Noname was thrashing around, being held by no fewer than four policemen.

  ‘I’ll have you!’ he was yelling. ‘I’ll have you!’

  ‘And we’ll stitch you up!’ shouted a policeman in response. ‘You bastard!’ They had Noname in a headlock, and an armlock, and one man was holding him from behind, and another from the front. Noname was certainly putting up a fight. Another gypsy, owner of the other vardo, I assumed, was being held by four more policemen: he was even more ferocious. It was a scene of total confrontation: the old gypsy woman from Egremont, Noname’s mother, was screaming at our old friend the chief inspector, who was also having to do his best to fend off Noname’s lurcher, which was snarling in a way that suggested imminent attack.

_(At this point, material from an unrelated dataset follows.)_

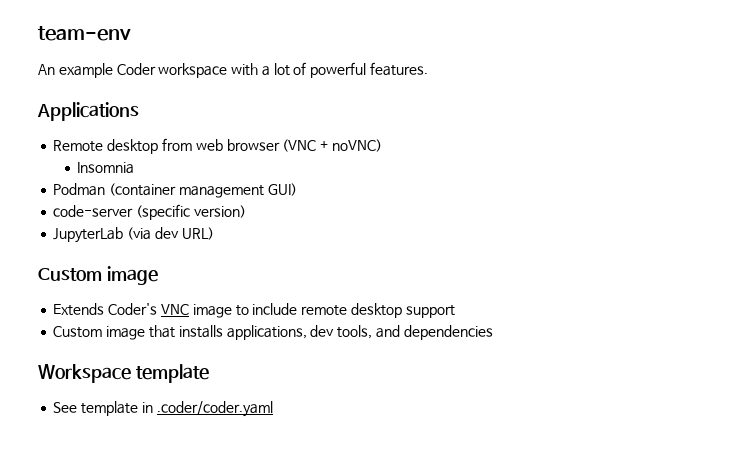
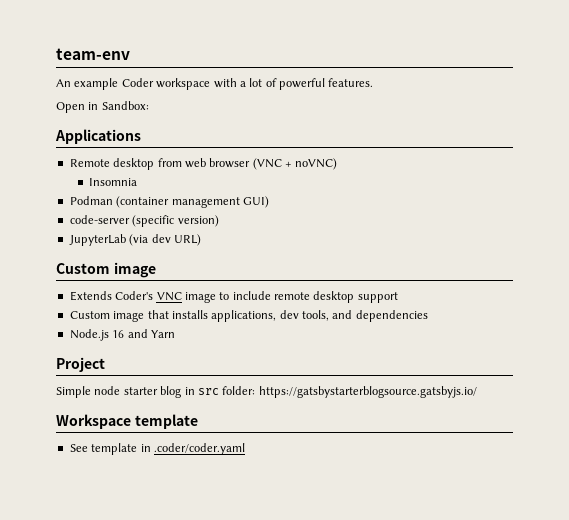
(429, 69) none -> [56,101,149,113] // Open in Sandbox:
(493, 332) none -> [69,329,175,341] [56,357,105,372] [56,386,477,398] // Node.js 16 and Yarn // Project // Simple node starter blog in src folder: https://gatsbystarterblogsource.gatsbyjs.io/

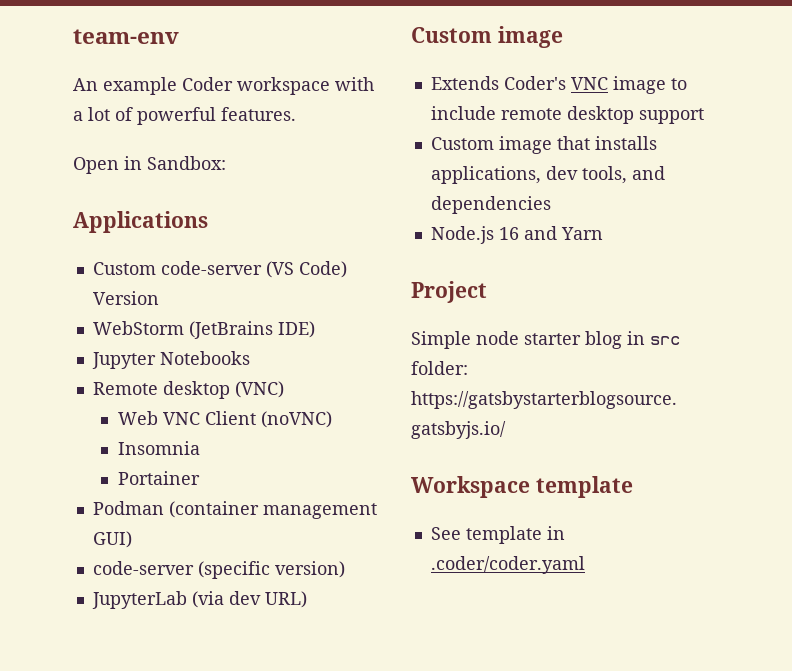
[69,158,338,170] Remote desktop from web browser (VNC + noVNC) -> [92,261,347,278] [92,291,159,305] [92,321,315,339] [91,351,250,369] [92,381,284,399] [117,411,332,428] Custom code-server (VS Code) Version // WebStorm (JetBrains IDE) // Jupyter Notebooks // Remote desktop (VNC) // Web VNC Client (noVNC)
(138, 182) none -> [117,471,200,485] // Portainer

  ‘What on earth is the meaning of all this?’ demanded Morley, striding straight into the centre of things. ‘Rusty!’ he said to the dog. ‘Come on, boy, here. Heel. Good boy.’ The dog came over to his side. ‘Good boy.’ He gave the dog a treat from his pocket: he always kept dog treats. ‘You never know when you’ll need to treat a dog, Sefton,’ he liked to say. ‘And one day you might be glad of a treat yourself.’ His presence had an immediately calming effect.

  ‘What on earth are you doing here?’ asked the chief inspector.

  ‘They say that I killed that woman, Mr Morley!’ said Noname.

  ‘Maisie Taylor?’ said Morley.

  ‘I didn’t touch her!’

  ‘I’m sure you didn’t,’ said Morley.

  ‘Did you hear him?’ shouted the gypsy woman, who had now joined her mother-in-law and stood directly in front of the chief inspector, her hands on her hips. ‘Now get away and leave us alone!’

  ‘Are you arresting this man?’ asked Morley.

  ‘Not that it’s any of your business, Mr Morley.’

  ‘I’m a friend,’ said Morley.

  ‘Are you now? That would make sense. Well, he’s just accompanying us to the station. We’ve got a few questions for him.’

  ‘Questions about what?’

  ‘We’ve had a tip-off about your friend here.’

  ‘A tip-off?’

  ‘Yes. These folks made their way from Egremont late last night, apparently, having attempted and failed to sell a bicycle at the fair.’